Pasaman Barat — Kejaksaan Negeri (Kejari) Pasaman Barat memusnahkan barang bukti dari 56 perkara tindak pidana umum yang telah berkekuatan hukum tetap (inkrah), Rabu (12/8/2026). Kegiatan tersebut menjadi bagian dari pelaksanaan putusan pengadilan sekaligus bentuk komitmen Kejari Pasaman Barat dalam memastikan proses penegakan hukum berjalan hingga tahap akhir.

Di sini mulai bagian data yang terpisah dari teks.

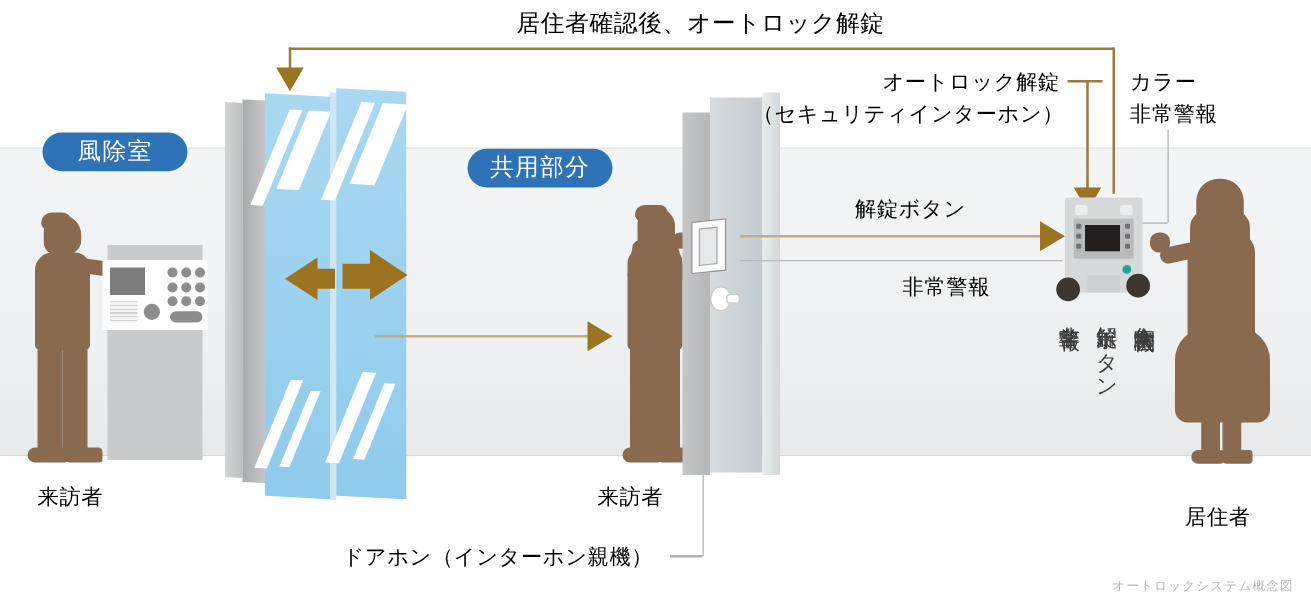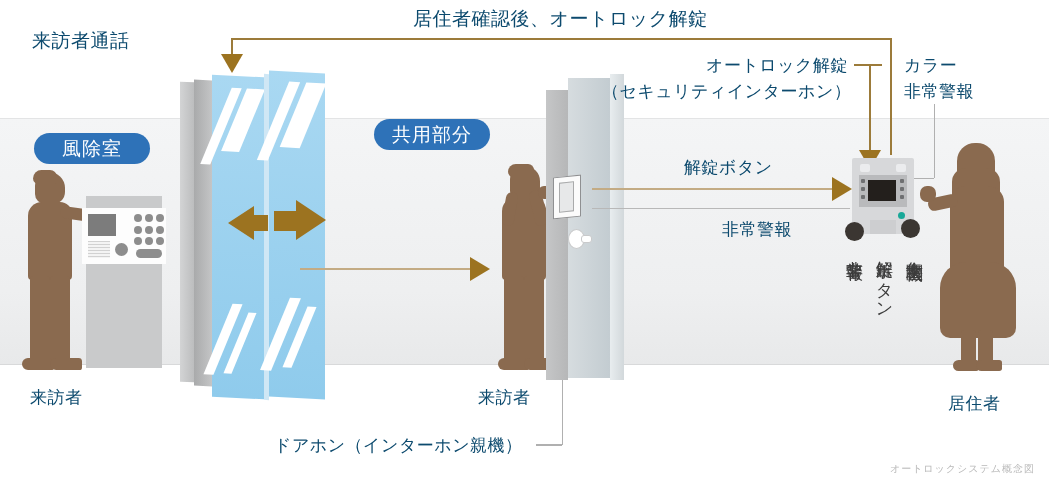--- a/index.html
+++ b/index.html
@@ -11,21 +11,21 @@
   }
   #stage{position:relative;width:1049px;height:489px;background:#fff;}
   .band-wall2{position:absolute;left:0;right:0;top:118px;height:247px;
               background:linear-gradient(to bottom,#f4f5f6 0%,#eeeff0 70%,#e8e9ea 100%);}
   .floorline{position:absolute;left:0;right:0;top:364px;height:1px;background:#d8d9da;}
   .band-floor{position:absolute;left:0;right:0;top:365px;height:80px;background:#ffffff;}
   .topline{position:absolute;left:0;right:0;top:118px;height:1px;background:#e3e4e5;}
 
   
   .jp{font-family:"DejaVu Sans","Liberation Sans",sans-serif;}
-  .lbl{position:absolute;color:#0c4a6e;white-space:nowrap;letter-spacing:.5px;}
+  .lbl{position:absolute;color:#000000;white-space:nowrap;letter-spacing:.5px;}
   .lbl-title{font-size:19px;}
   .lbl-mid{font-size:17px;}
   .caption{position:absolute;right:14px;top:462px;font-size:10px;color:#b9b9b9;letter-spacing:1px;}
 
   
   .badge{position:absolute;border-radius:16px;color:#fff;text-align:center;
          font-size:19px;line-height:31px;height:31px;letter-spacing:1px;}
   .badge.gold{background:#95751f;}
   .badge.blue{background:#2e72b8;}
 
@@ -82,23 +82,22 @@
   <div class="band-floor"></div>
 
   <div class="lbl jp lbl-title" style="left:413px;top:6px;">居住者確認後、オートロック解錠</div>
 
   <div class="ln ln-h" style="left:231px;top:38px;width:660px;"></div>
   <div class="ln ln-v" style="left:231px;top:38px;height:18px;"></div>
   <div class="arrow-dn" style="left:221px;top:54px;"></div>
 
   <div class="ln ln-v" style="left:890px;top:38px;height:117px;"></div>
 
-  <div class="lbl jp lbl-title" style="left:32px;top:28px;">来訪者通話</div>
-
-  <div class="badge blue jp" style="left:34px;top:133px;width:116px;">風除室</div>
+
+  <div class="badge blue jp" style="left:34px;top:106px;width:116px;">風除室</div>
   <div class="badge blue jp" style="left:374px;top:119px;width:116px;">共用部分</div>
 
   <div class="person">
 
     <div class="fig" style="left:35px;top:172px;width:30px;height:32px;border-radius:14px 16px 12px 10px;"></div>
 
     <div class="fig" style="left:33px;top:170px;width:24px;height:14px;border-radius:12px 10px 2px 8px;"></div>
 
     <div class="fig" style="left:28px;top:202px;width:44px;height:78px;border-radius:14px 12px 4px 4px;"></div>
 
@@ -264,17 +263,17 @@
          border-radius:26px 26px 10px 10px;"></div>
 
     <div class="fig" style="left:928px;top:196px;width:30px;height:13px;border-radius:6px;transform:rotate(-12deg);"></div>
     <div class="fig" style="left:920px;top:186px;width:16px;height:16px;border-radius:7px;"></div>
 
     <div class="fig" style="left:961px;top:330px;width:15px;height:40px;border-radius:3px;"></div>
     <div class="fig" style="left:978px;top:330px;width:15px;height:40px;border-radius:3px;"></div>
     <div class="fig" style="left:953px;top:360px;width:26px;height:11px;border-radius:6px 3px 3px 6px;"></div>
     <div class="fig" style="left:976px;top:360px;width:26px;height:11px;border-radius:6px 3px 3px 6px;"></div>
   </div>
-  <div class="lbl jp lbl-mid" style="left:948px;top:392px;">居住者</div>
+  <div class="lbl jp lbl-mid" style="left:948px;top:402px;">居住者</div>
 
   <div class="caption jp">オートロックシステム概念図</div>
 
 </div>
 
 </body></html>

Dari 56 perkara tersebut, kasus narkotika menjadi perkara yang paling dominan dengan 32 kasus. Selain narkotika, barang bukti yang dimusnahkan berasal dari 10 perkara pencurian, 6 perkara pencabulan, 2 perkara pertambangan, 2 perkara perusakan barang, serta masing-masing satu perkara perkebunan, perjudian, kecelakaan lalu lintas, dan pelanggaran ketertiban umum.
Kepala Kejari Pasaman Barat, Tjut Zelvira Nofani, menegaskan bahwa pemusnahan barang bukti bukan hanya kegiatan administratif, tetapi merupakan bagian penting dari pelaksanaan penegakan dan kepastian hukum.
Menurutnya, pemusnahan dilakukan untuk memastikan barang bukti yang telah memiliki kekuatan hukum tetap tidak lagi memiliki potensi untuk disalahgunakan maupun diperjualbelikan.